🤖 AI Summary
This work addresses large-scale linear regression by proposing a GPU-accelerated Sketch-and-Precondition framework driven by sparse sign sketches. To overcome bottlenecks in sketch generation and application within heterogeneous parallel environments, we design a lightweight sparse sign sketching algorithm based on rejection sampling, significantly improving GPU parallel efficiency. We further conduct the first systematic evaluation of this paradigm’s scalability and practicality on single- and multi-GPU platforms. The method integrates sparse random projections, sign-based sketching, GPU acceleration, and preconditioned conjugate gradient solvers—achieving numerical robustness while substantially reducing communication overhead.
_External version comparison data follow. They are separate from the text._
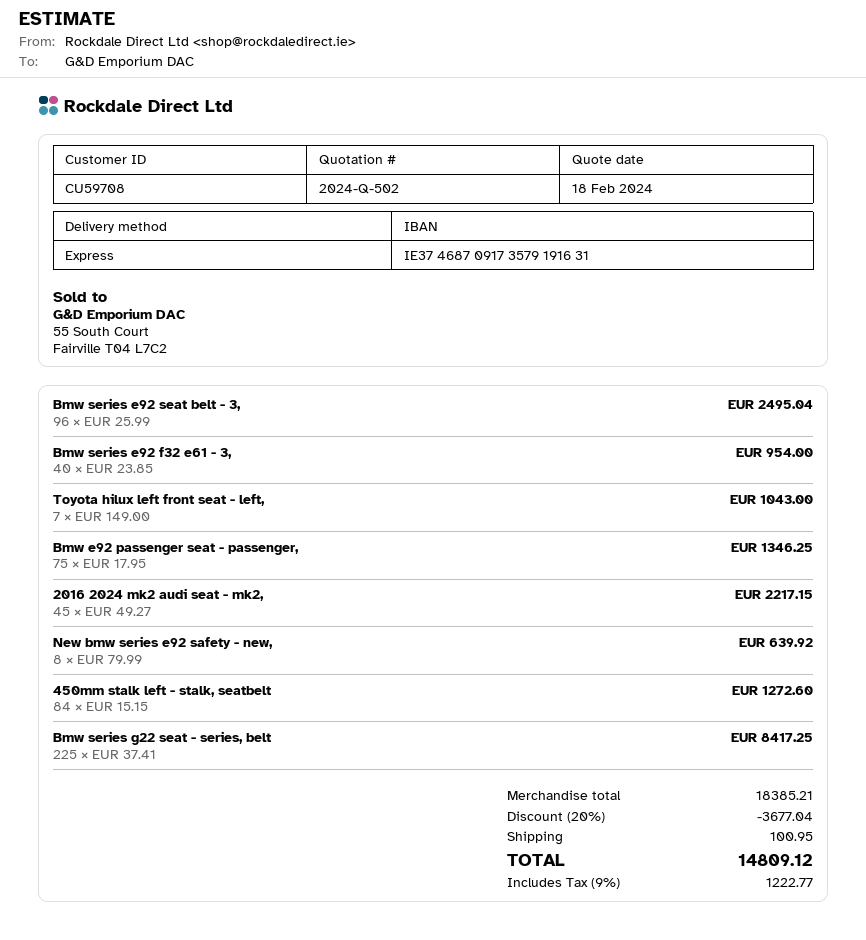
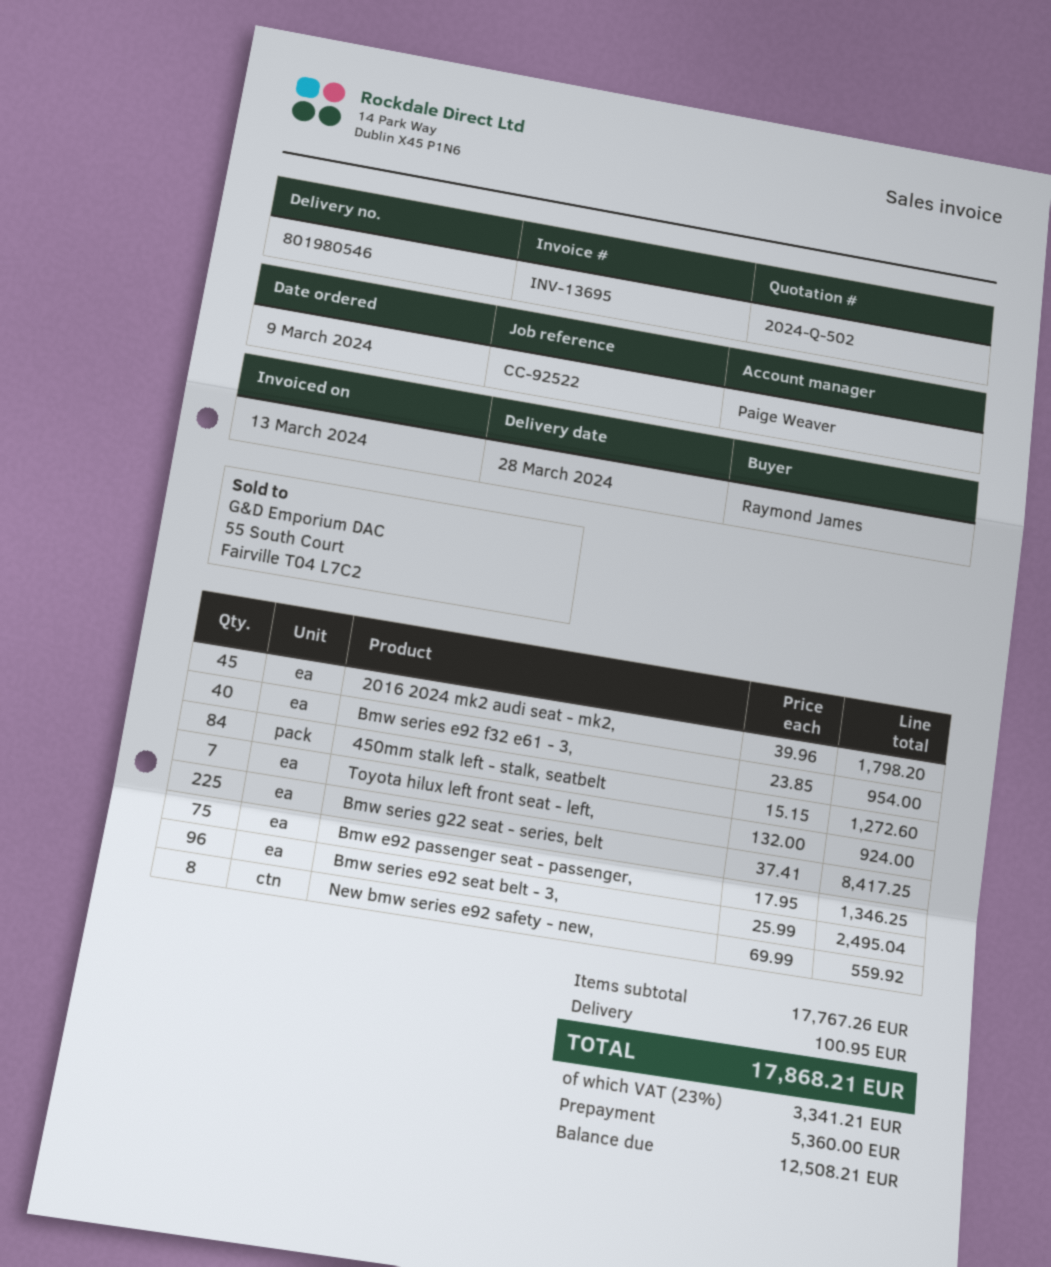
Toyota hilux left front seat - left,: 7 x 149.00 = 1043.00 -> 7 x 132.00 = 924.00
2016 2024 mk2 audi seat - mk2,: 45 x 49.27 = 2217.15 -> 45 x 39.96 = 1798.20
New bmw series e92 safety - new,: 8 x 79.99 = 639.92 -> 8 x 69.99 = 559.92
subtotal: 18385.21 -> 17767.26
discount: 20% = 3677.04 -> none
tax: 9% = 1222.77 -> 23% = 3341.21
total: 14809.12 -> 17868.21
Experimental results demonstrate superior performance over highly optimized CPU-based approaches and confirm its engineering viability for integration into black-box least-squares solvers.
📝 Abstract
A litany of theoretical and numerical results have established the sketch-and-precondition paradigm as a powerful approach to solving large linear regression problems in standard computing environments. Perhaps surprisingly, much less work has been done on understanding how sketch-and-precondition performs on graphics processing unit (GPU) systems. We address this gap by benchmarking an implementation of sketch-and-precondition based on sparse sign-sketches on single and multi-GPU systems. In doing so, we describe a novel, easily parallelized, rejection-sampling based method for generating sparse sign sketches. Our approach, which is particularly well-suited for GPUs, is easily adapted to a variety of computing environments. Taken as a whole, our numerical experiments indicate that sketch-and-precondition with sparse sign sketches is particularly well-suited for GPUs, and may be suitable for use in black-box least-squares solvers.